Missions and the Amazon

Why aren’t there more efforts to convert to Christ these people whom he loves?

Children from Koreguaje indigenous community in Caqueta, Colombia. (Stiven Gaviria | Unsplash.com)

What if you had the cure for a terrible disease—what would be your obligation to make that cure known?

What if the terrible disease for which you had the cure were alienation from God? Then what would your obligation be to make that cure known?

I believe that great Jesuit missionaries such as Saints Francis Xavier, Isaac Jogues and Jean de Brebeuf would understand my point and say, “That’s why we worked ourselves to death as missionaries!” These great men have been much in mind lately, as I read of preparations for the upcoming synod on the Amazon. One story in particular stands out: a mission in the Amazon that (proudly?) admits that in 53 years of working in that mission territory, not one person has been baptized.

Now consider these words of Saint Francis Xavier, the great apostle to Asia:

I have not stopped since the day I arrived. I conscientiously made the rounds of the villages. I bathed in the sacred waters all the children who had not yet been baptized…. The older children would not let me say my Office or eat or sleep until I taught them one prayer or another. Then I began to understand: “The kingdom of heaven belongs to such as these.” I could not refuse so devout a request without failing in devotion myself… Many, many people hereabouts are not becoming Christians for one reason only: there is nobody to make them Christians. Again and again I have thought of going round the universities of Europe, especially Paris, and everywhere crying out like a madman, riveting the attention of those with more learning than charity: “What a tragedy: how many souls are being shut out of heaven and falling into hell, thanks to you!”

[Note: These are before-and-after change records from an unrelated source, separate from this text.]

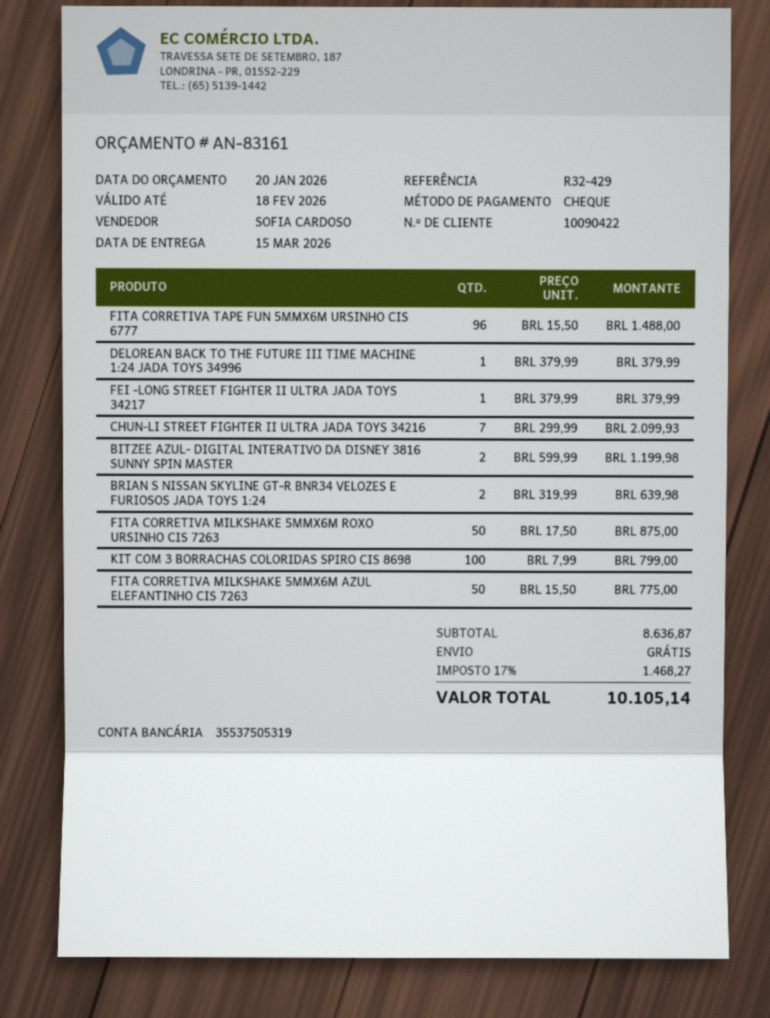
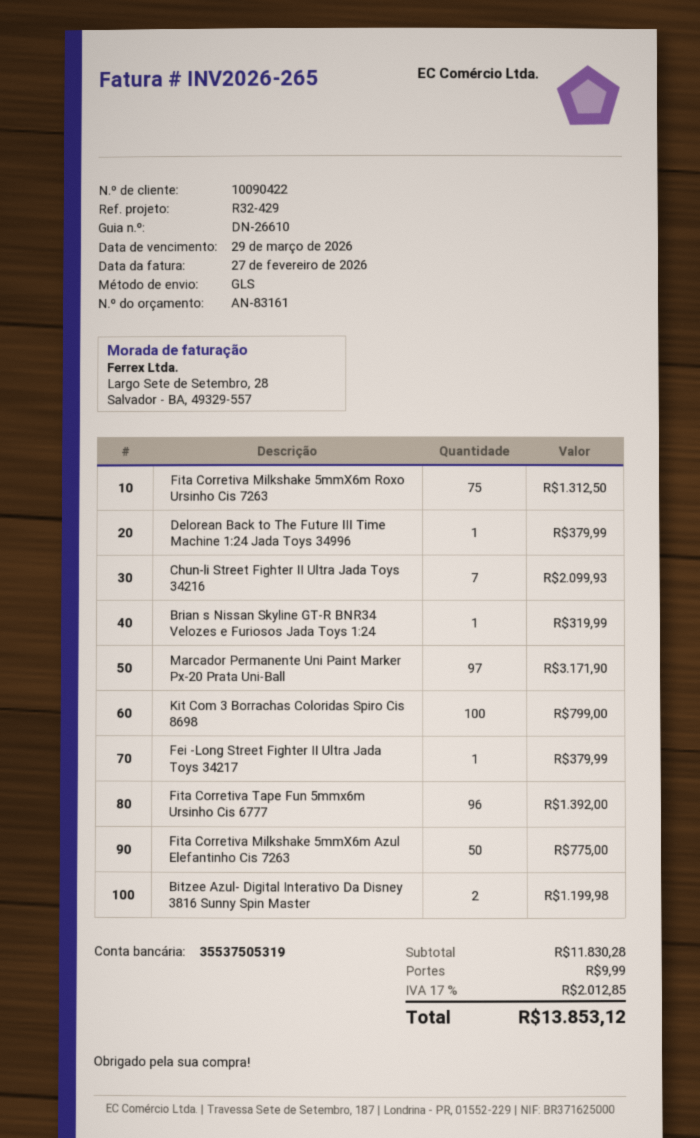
FITA CORRETIVA TAPE FUN 5MMX6M URSINHO CIS 6777: 96 for 1488.00 -> 96 for 1392.00
BRIAN S NISSAN SKYLINE GT-R BNR34 VELOZES E FURIOSOS JADA TOYS 1:24: 2 for 639.98 -> 1 for 319.99
FITA CORRETIVA MILKSHAKE 5MMX6M ROXO URSINHO CIS 7263: 50 for 875.00 -> 75 for 1312.50
Marcador Permanente Uni Paint Marker Px-20 Prata Uni-Ball: none -> 97 for 3171.90
subtotal: 8636.87 -> 11830.28
shipping: 0.00 -> 9.99
tax: 17% = 1468.27 -> 17% = 2012.85
total: 10105.14 -> 13853.12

I wish they would work as hard at this as they do at their books, and so settle their account with God for their learning and the talents entrusted to them. This thought would certainly stir most of them to meditate on spiritual realities, to listen actively to what God is saying to them. They would forget their own desires, their human affairs, and give themselves over entirely to God’s will and his choice. They would cry out with all their heart:” Lord, I am here! What do you want me to do? Send me anywhere you like…”

This man had a zeal for souls! No very long after the time of Saint Francis Xavier, Saint Isaac Jogues came to North America as a missionary to the native peoples. After surviving brutal torture, he returned to the mission fields. Why? Because he believed that people made in the image and likeness of God need the Gospel and the sacraments. He was so sure of that need that he chose certain death in order bring Christ to them:

My heart tells me that if I have the happiness of being employed in this mission, Ibo et non redibo (I shall go and not return); but I shall be happy if our Lord will complete the sacrifice where He has begun it, and make the little blood I have shed in that land the earnest of what I would give from every vein of my body and heart.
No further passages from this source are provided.